Records drawn from a dataset.
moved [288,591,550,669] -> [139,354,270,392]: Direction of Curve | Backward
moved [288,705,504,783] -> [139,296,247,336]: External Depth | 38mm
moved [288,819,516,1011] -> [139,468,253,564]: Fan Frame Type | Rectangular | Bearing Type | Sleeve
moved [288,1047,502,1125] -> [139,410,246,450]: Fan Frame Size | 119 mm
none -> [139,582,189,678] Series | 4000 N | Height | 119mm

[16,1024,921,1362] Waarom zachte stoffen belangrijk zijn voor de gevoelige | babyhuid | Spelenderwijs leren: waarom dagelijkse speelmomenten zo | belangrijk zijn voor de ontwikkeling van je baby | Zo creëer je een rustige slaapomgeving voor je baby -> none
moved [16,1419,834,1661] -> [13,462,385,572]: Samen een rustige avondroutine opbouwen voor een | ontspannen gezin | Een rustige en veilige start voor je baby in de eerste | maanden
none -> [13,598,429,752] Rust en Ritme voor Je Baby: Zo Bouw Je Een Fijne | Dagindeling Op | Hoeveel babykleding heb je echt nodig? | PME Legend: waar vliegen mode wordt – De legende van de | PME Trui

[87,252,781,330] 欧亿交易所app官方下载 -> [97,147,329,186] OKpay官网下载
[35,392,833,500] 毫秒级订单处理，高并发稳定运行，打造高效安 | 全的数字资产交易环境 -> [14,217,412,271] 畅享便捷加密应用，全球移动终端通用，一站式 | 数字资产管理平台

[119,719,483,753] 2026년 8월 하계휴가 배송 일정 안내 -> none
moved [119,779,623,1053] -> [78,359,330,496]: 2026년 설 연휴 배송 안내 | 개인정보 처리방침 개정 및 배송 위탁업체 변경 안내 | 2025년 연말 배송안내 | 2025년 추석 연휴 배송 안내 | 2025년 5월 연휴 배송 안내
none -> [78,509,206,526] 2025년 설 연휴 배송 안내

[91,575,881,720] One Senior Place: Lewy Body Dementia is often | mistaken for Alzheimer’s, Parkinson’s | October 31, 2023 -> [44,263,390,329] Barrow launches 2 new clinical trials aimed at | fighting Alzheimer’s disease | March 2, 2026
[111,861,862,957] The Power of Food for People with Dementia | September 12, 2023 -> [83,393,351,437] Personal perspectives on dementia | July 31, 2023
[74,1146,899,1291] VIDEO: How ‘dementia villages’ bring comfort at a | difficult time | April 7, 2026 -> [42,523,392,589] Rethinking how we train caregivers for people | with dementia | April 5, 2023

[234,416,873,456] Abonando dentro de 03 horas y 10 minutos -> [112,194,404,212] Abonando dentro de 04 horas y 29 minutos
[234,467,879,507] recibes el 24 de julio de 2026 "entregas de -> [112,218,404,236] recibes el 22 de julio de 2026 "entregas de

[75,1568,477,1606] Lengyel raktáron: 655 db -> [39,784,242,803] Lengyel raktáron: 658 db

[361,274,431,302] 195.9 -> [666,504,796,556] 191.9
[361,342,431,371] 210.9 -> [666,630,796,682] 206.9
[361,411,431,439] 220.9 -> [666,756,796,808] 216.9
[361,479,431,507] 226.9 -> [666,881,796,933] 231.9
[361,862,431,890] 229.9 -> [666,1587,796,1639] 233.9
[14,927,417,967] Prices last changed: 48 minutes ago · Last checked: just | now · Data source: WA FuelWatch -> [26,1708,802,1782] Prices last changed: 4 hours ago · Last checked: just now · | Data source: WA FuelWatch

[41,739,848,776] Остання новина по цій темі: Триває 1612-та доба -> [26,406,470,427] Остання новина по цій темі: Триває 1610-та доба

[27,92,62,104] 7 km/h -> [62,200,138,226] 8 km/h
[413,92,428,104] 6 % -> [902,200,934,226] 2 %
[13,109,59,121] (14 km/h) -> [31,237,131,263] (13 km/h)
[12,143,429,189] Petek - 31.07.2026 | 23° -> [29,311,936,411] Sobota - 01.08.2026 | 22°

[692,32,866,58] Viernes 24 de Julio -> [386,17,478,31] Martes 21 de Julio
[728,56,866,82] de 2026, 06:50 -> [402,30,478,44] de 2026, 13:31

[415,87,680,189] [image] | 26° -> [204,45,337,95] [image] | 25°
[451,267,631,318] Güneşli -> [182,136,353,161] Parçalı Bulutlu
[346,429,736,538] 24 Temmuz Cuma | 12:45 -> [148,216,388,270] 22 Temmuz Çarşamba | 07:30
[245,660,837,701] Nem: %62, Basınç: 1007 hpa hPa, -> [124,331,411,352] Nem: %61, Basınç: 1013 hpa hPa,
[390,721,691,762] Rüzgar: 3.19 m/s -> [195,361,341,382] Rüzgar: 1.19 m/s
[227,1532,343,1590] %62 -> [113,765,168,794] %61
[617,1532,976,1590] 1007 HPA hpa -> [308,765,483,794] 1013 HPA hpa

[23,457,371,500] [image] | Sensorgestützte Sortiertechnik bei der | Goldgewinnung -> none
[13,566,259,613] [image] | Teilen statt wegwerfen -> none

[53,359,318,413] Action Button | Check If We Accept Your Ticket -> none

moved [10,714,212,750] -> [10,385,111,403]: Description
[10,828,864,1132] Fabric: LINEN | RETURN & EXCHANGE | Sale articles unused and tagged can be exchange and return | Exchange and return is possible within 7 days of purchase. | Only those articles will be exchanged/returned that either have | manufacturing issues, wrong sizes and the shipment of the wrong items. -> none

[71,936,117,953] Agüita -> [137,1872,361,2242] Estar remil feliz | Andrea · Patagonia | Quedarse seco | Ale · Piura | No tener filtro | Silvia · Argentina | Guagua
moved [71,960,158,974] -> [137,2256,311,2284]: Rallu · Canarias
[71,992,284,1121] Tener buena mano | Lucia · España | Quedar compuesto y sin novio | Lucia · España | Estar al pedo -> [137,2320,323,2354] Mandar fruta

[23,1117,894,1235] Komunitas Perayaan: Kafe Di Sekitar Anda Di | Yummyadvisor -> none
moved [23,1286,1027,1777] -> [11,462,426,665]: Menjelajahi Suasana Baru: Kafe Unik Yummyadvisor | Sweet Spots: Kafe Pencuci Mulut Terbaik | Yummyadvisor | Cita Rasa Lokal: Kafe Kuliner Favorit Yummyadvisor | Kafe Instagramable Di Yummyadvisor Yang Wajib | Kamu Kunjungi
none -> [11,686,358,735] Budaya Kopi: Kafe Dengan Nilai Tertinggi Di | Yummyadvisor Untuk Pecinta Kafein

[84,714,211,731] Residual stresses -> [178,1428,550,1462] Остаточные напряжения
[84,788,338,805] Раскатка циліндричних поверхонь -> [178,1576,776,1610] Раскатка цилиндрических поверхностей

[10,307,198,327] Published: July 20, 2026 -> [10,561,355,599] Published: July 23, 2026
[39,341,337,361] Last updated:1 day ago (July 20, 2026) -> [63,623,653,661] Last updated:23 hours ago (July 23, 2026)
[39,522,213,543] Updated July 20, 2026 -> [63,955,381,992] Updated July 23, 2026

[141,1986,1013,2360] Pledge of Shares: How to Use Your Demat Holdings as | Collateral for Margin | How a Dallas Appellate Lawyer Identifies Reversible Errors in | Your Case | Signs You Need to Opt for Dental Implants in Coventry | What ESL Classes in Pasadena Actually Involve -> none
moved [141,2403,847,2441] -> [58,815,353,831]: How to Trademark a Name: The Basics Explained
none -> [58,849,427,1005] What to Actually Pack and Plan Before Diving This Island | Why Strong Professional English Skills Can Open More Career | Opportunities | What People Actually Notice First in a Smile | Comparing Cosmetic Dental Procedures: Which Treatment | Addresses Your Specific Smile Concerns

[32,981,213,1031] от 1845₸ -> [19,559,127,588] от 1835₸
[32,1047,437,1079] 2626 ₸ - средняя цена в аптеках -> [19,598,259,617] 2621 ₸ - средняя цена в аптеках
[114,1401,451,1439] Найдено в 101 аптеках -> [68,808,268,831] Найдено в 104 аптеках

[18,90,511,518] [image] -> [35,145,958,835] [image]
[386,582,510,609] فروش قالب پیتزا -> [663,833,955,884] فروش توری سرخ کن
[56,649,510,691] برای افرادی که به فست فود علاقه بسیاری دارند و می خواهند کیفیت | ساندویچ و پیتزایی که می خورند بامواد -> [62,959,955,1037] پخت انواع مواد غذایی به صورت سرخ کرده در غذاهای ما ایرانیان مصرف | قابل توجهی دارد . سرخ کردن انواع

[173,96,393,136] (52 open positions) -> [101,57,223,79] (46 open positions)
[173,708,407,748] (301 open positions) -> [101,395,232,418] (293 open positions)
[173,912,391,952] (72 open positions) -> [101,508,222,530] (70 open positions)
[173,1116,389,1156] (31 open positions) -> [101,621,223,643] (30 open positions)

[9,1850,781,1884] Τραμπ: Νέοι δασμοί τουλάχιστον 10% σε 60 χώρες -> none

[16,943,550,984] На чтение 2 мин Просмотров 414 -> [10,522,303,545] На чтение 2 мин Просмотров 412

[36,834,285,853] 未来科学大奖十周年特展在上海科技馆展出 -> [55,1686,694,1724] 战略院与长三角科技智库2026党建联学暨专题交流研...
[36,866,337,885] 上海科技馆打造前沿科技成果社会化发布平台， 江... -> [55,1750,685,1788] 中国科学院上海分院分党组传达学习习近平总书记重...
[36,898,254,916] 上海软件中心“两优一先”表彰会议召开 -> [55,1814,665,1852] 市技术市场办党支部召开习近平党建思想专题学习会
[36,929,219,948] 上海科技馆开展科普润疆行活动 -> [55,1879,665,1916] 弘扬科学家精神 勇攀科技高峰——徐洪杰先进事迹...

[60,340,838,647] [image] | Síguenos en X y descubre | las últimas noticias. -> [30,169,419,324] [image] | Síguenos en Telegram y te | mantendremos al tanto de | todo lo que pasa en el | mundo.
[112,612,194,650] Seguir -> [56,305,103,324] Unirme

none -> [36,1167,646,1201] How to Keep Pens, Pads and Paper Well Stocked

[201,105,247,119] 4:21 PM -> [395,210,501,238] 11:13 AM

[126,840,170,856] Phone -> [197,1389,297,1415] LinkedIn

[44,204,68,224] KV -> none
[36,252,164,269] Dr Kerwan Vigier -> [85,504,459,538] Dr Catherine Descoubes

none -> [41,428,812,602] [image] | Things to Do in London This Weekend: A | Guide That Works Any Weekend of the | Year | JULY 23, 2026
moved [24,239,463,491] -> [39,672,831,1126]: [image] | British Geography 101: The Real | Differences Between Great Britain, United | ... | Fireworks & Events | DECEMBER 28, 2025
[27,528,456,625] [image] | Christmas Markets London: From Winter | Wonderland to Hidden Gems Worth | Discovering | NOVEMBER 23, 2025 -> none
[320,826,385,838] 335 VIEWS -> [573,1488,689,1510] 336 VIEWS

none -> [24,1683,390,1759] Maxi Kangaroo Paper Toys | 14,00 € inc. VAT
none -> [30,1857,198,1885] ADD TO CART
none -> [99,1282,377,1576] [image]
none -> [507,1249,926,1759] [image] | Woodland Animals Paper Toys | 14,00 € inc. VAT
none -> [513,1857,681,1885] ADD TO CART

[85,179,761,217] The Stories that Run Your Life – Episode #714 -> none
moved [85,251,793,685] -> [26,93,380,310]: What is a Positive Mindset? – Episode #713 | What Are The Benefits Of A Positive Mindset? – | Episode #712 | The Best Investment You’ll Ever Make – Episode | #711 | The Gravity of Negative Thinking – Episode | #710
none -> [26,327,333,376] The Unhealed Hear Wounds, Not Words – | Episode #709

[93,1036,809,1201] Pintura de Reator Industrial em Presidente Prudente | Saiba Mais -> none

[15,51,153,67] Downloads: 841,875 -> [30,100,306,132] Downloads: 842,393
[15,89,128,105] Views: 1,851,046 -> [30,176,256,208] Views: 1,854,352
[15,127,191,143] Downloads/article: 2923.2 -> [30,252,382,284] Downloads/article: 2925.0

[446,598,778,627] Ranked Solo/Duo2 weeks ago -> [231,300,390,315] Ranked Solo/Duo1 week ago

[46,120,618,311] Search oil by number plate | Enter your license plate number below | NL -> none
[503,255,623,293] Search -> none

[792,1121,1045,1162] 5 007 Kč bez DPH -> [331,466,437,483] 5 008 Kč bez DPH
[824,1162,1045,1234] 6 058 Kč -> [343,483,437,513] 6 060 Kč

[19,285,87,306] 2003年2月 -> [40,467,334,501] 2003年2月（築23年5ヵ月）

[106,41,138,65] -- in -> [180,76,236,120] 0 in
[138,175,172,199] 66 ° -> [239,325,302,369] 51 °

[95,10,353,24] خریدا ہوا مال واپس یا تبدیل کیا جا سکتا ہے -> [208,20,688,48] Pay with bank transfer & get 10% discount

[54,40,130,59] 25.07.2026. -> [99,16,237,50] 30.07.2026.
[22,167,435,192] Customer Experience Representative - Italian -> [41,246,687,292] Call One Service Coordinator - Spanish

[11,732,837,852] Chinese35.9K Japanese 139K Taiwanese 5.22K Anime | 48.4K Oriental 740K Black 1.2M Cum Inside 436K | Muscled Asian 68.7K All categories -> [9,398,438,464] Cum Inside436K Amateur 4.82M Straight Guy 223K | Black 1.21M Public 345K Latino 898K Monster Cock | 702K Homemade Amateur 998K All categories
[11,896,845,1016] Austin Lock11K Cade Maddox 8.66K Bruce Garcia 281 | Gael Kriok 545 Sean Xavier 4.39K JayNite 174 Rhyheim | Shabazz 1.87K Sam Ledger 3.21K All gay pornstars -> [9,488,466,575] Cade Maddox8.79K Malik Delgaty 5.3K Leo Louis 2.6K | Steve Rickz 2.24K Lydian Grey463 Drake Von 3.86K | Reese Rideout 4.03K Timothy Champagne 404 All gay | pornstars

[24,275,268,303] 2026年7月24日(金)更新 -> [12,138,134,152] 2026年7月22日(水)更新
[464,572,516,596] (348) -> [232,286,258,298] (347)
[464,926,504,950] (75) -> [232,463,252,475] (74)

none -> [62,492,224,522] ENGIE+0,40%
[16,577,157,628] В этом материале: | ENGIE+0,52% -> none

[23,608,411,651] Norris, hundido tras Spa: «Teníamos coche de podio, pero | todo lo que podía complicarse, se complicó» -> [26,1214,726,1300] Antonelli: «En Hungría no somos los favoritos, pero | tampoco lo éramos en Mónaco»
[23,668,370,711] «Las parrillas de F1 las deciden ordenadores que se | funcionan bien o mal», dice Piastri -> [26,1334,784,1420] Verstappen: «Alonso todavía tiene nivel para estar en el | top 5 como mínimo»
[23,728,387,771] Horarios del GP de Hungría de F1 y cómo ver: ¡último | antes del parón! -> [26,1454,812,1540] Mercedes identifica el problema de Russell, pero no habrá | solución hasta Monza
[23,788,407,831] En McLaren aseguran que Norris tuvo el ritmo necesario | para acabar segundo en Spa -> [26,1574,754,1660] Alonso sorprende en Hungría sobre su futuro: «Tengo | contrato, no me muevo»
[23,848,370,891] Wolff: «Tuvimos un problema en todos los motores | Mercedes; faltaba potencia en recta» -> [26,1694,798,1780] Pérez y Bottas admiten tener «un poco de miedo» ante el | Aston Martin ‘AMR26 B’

Problem requirements. Return solely the number of lines in the data that include the word "Paper".

Task result. 3